We go with it, take the leap of faith, pay our money and book our raid. A week in the desert. Then have to resist checking out all the other Camel Ride establishments that suddenly seem to have sprung up on the way back to our pension. Proper offices with proper signs, and printed leaflets. Ours is more authentic, we try to smugly tell ourselves. More . . . Saharan. Not some regimented tourist itinerary. And how lucky now to have the day free, not to have to compare. Which would only result in terrible deliberations and indecision and endless discussion. Which would impoverish the day.
All day we see signs for Camel Rides, wherever we go. I can’t help wondering. Out loud. I begin to worry about our raid, whether they have camels, whether there will be enough food. Whether
we will ever see the organisers again.
At the appointed time of four p.m. we stand, crestfallen, in semi-disbelief outside the locked door, from which the Camel Raid sign has vanished. Then a horn blares at the mouth of the street. A young man in a long white djellaba and a midnight-blue keffiyeh gets out of a jeep. He beckons us over and introduces himself as our guide.
He is called Mohammed. We climb into the back of the jeep. There is nothing in the jeep. Except us. No provisions. No camel harnesses . . . And then, putting up a dust cloud, we are driven out of town, very, very fast.
Two miles outside the town, beside a crumbling ochre sandstone wall, Mohammed points to a pile of sacks on the ground, pulls over and skids to a halt. Beyond the sacks are two robed men holding three camels. Here, Mohammed informs us, is our camel driver. And here are our camels, two large ones and a baby one – which looks way too small to ride, and way too small to carry anything.
‘This is Mansour,’ Mohammed says.
The camel driver smiles, displaying a mouthful of broken brown crockery. One of his eyes rolls sideways and up, its pupil hides beneath the lid, leaving just the albumen, yellowing slightly, like an overcooked egg.
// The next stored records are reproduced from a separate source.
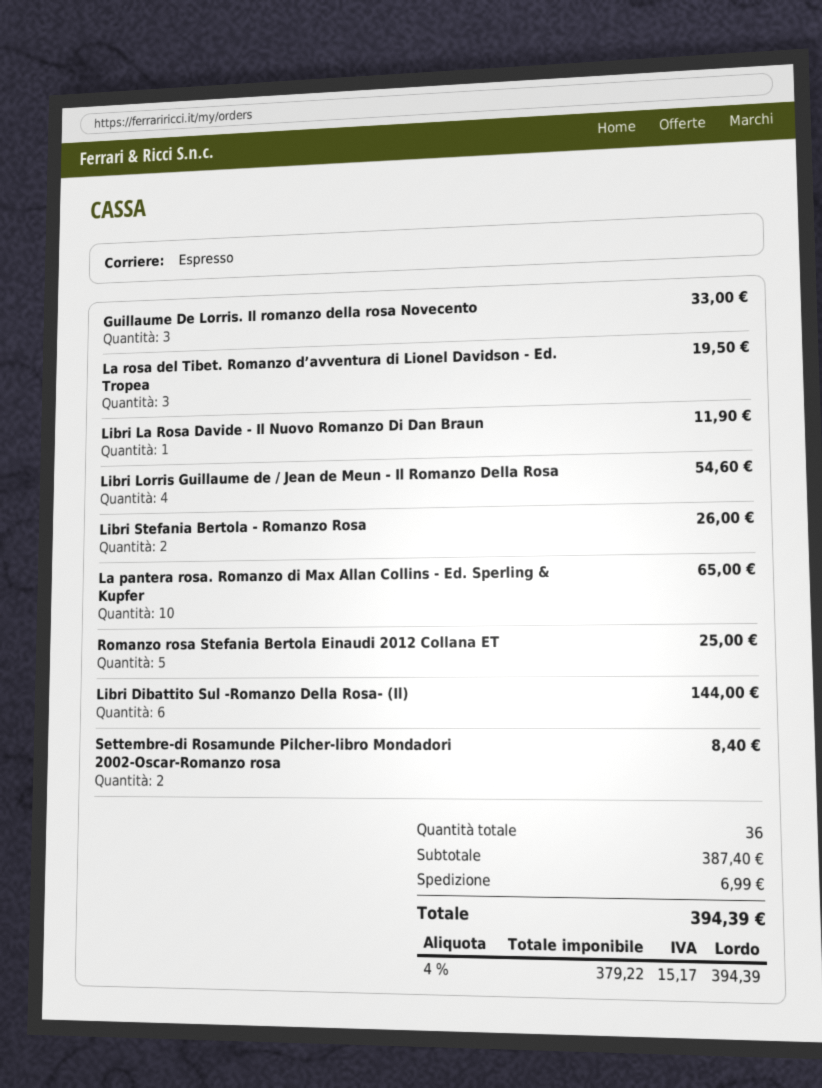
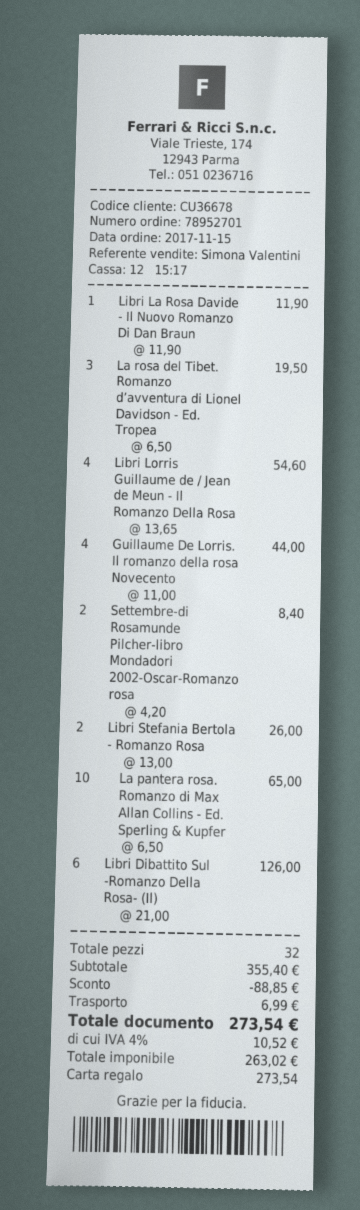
Guillaume De Lorris. Il romanzo della rosa Novecento: 3 for 33.00 -> 4 for 44.00
Romanzo rosa Stefania Bertola Einaudi 2012 Collana ET: 5 for 25.00 -> none
Libri Dibattito Sul -Romanzo Della Rosa- (Il): 6 for 144.00 -> 6 for 126.00
total quantity: 36 -> 32
subtotal: 387.40 -> 355.40
discount: none -> 88.85
net: 379.22 -> 263.02
tax: 4% = 15.17 -> 4% = 10.52
total: 394.39 -> 273.54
‘Sabah el kheir,’ we say, which we learnt at breakfast.
‘And this is Zaid,’ Mohammed says. We nod and bow our heads.
Mohammed and the camel driver talk rapidly together. I begin to feel a fluttering of ominous anxiety. Only two camels. Where were their camels? My smile becomes frozen.
Three of them and two of us. We couldn’t possibly have paid enough money to hire three men for a week. And why only two camels? What if they mean to leave us in the middle of the desert and rob us? Or worse.
‘Are there only two camels?’ I ask.
‘You need more than two camels?’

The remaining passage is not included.